WAR in the GULF! What Caused It? What Can We Do About It?

WAR in the GULF!
What Caused It? What Can We Do About It?

These are times when every serious-minded person ought to ponder the question: What is the cause of war? History provides the answer. A few examples --

Some 18 months following the end of World War I, a war that was ostensibly fought to make the world safe for democracy, President Woodrow Wilson bluntly declared that that war "in its inception was a commercial and industrial war." And he emphasized that "the seed of the deep-seated hatred was hot, successful commercial and industrial rivalry." In short, it was a war of capitalism.

Less than two years after World War II, a U.S. Navy statement quoted in the Congressional Record of April 15, 1947, declared: "Realistically, all wars have been for economic reasons. To make them politically and socially palatable ideological issues have always been invoked."

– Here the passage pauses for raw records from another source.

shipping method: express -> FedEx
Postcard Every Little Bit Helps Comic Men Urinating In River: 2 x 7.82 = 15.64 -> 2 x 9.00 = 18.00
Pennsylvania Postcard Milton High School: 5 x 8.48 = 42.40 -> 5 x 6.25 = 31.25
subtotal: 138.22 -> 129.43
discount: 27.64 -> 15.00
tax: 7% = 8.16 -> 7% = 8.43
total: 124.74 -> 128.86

The present war in the Gulf is no exception. Like all modern wars, the war in the Gulf is in its origin a war of capitalism. By that we mean that it is a war that logically and inescapably resulted from a social system organized on the principle of the present capitalist system of production for profit.

Moreover, it is a war that could only break out under a system of society such as capitalism. And it is a war which can only strengthen the cause, and multiply the evils which added up to produce the present war and will, in time, lead to future wars. History proves it, experience teaches it, and the economic factors involved render it inevitable.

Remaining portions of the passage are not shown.